Yemeni officials now say he will soon be traveling to the United States but plans to stop first in Oman.
He will leave “in the coming days,” one official said. A high-ranking official close to the president confirmed that Mr. Saleh would return to Yemen after his treatment. Neither would say why Mr. Saleh would be stopping in Oman; they both spoke on the condition of anonymity because they are not authorized to speak to the news media.
Mr. Saleh was severely injured in June, when a bomb was planted inside his palace. The Obama administration has granted him permission to travel to the United States for surgery. According to Saba, the immunity law cannot be canceled or appealed. However, Mr. Saleh and his government can still be prosecuted outside Yemen, by the International Criminal Court, for instance.
Parliament’s extension of immunity to all officials for politically motivated crimes covers Mr. Saleh’s son and nephews, who control important divisions of the armed forces that have been responsible for the killing of unarmed protesters. However, it was unclear whether the immunity would apply to military leaders who defected to the opposition, like Maj. Gen. Ali Mohsin al-Ahmar, whom government officials blame for being behind the palace bombing.
When Mr. Saleh agreed in November to leave power, many doubted that he would follow through.
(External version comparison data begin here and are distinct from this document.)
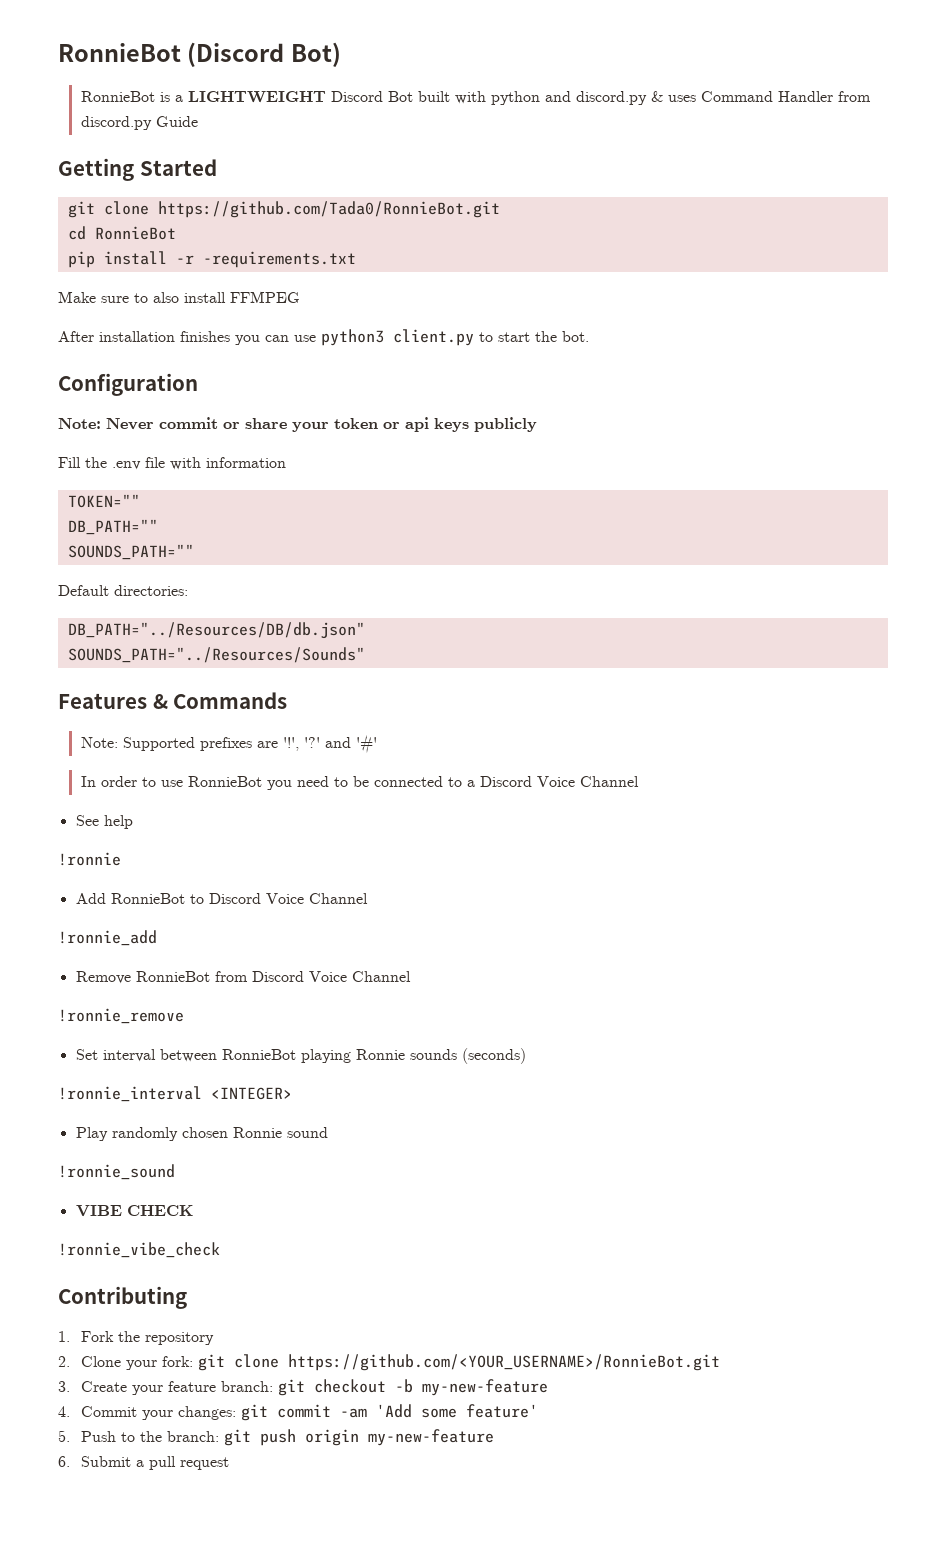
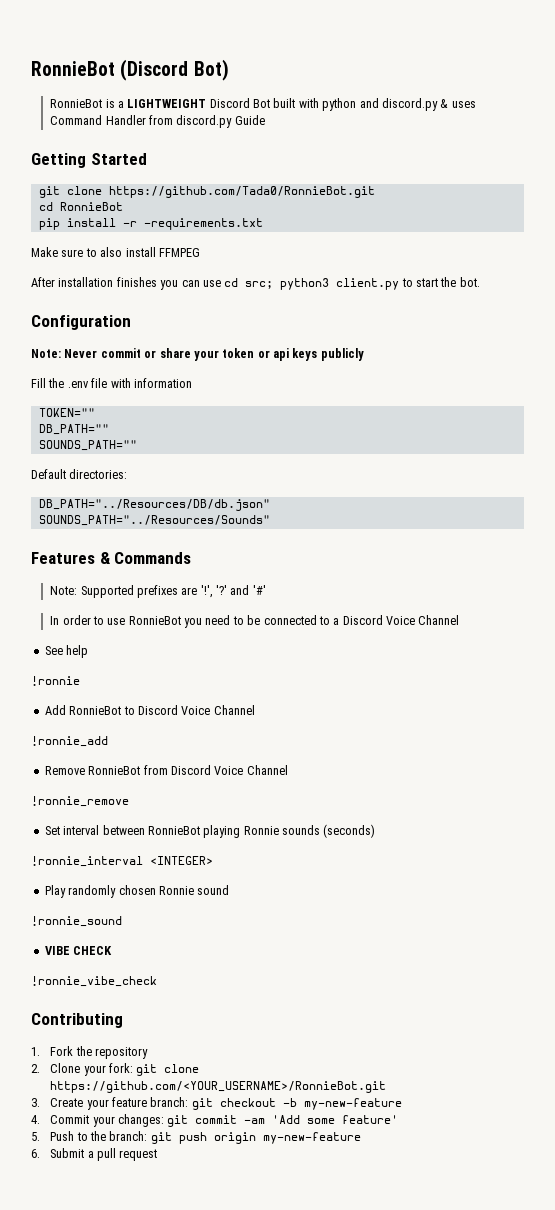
- After installation finishes you can use python3 client.py to start the bot.
+ After installation finishes you can use cd src; python3 client.py to start the bot.

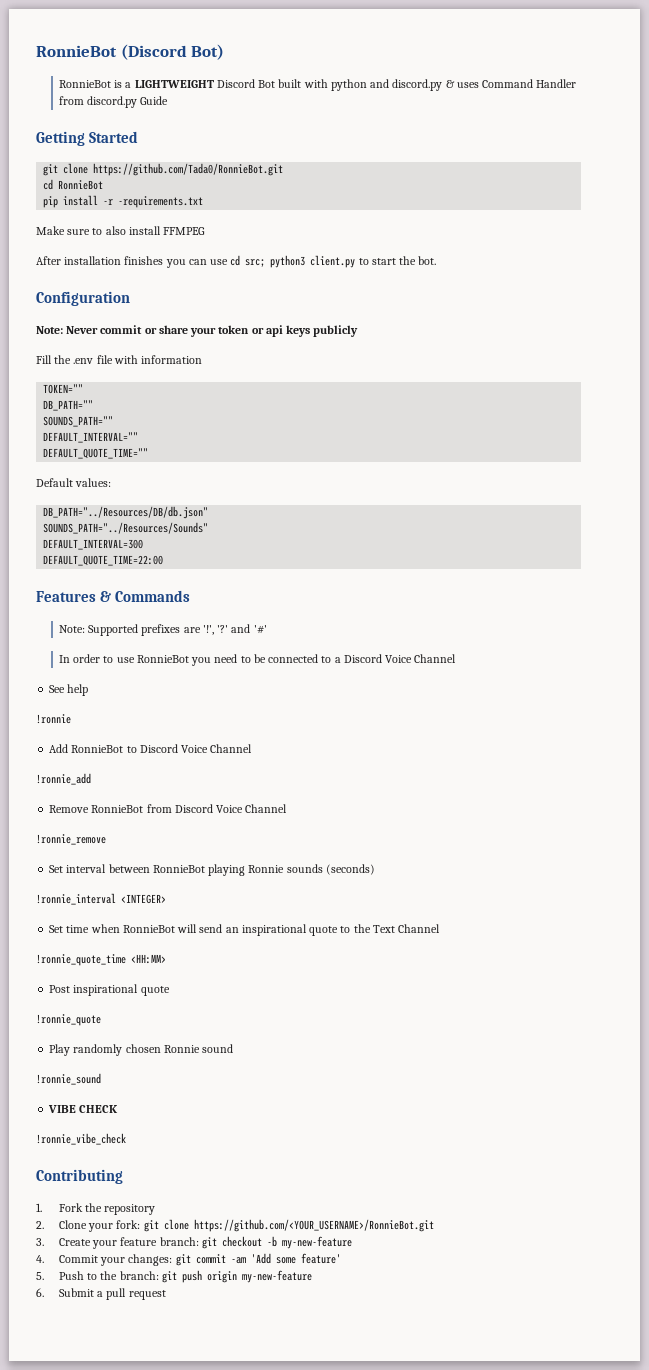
+ DEFAULT_INTERVAL=""
+ DEFAULT_QUOTE_TIME=""
- Default directories:
+ Default values:
+ DEFAULT_INTERVAL=300
+ DEFAULT_QUOTE_TIME=22:00
+ Set time when RonnieBot will send an inspirational quote to the Text Channel
+ !ronnie_quote_time <HH:MM>
+ Post inspirational quote
+ !ronnie_quote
Even if he does leave office, Mr. Saleh has many family members and loyalists still in influential positions in the government and armed forces through whom, analysts say, he would still be able to wield influence.
At least 270 protesters and bystanders died over the past year in attacks by security forces and pro-government gangs, according to Human Rights Watch. Dozens more civilians were killed, the organization says, in what appeared to have been indiscriminate attacks on civilian neighborhoods by government forces during times of conflict with armed opposition groups.
“This law sends the disgraceful message that there is no consequence for killing those who express dissent,” said Sarah Leah Whitson, the Middle East director at Human Rights Watch. “The Yemeni government should be investigating senior officials linked to serious crimes, not letting them get away with murder.”
While Alaa Jarban, a prominent youth activist who said he saw protesters killed last spring, called the immunity law “a slap on the face of human rights, and all values of justice,” he expressed some optimism that Mr. Saleh could be tried internationally. But, he said, “We all have to realize that if this law will prevent justice, people may have to take their justice by themselves, which is very dangerous in a country that has millions of weapons.”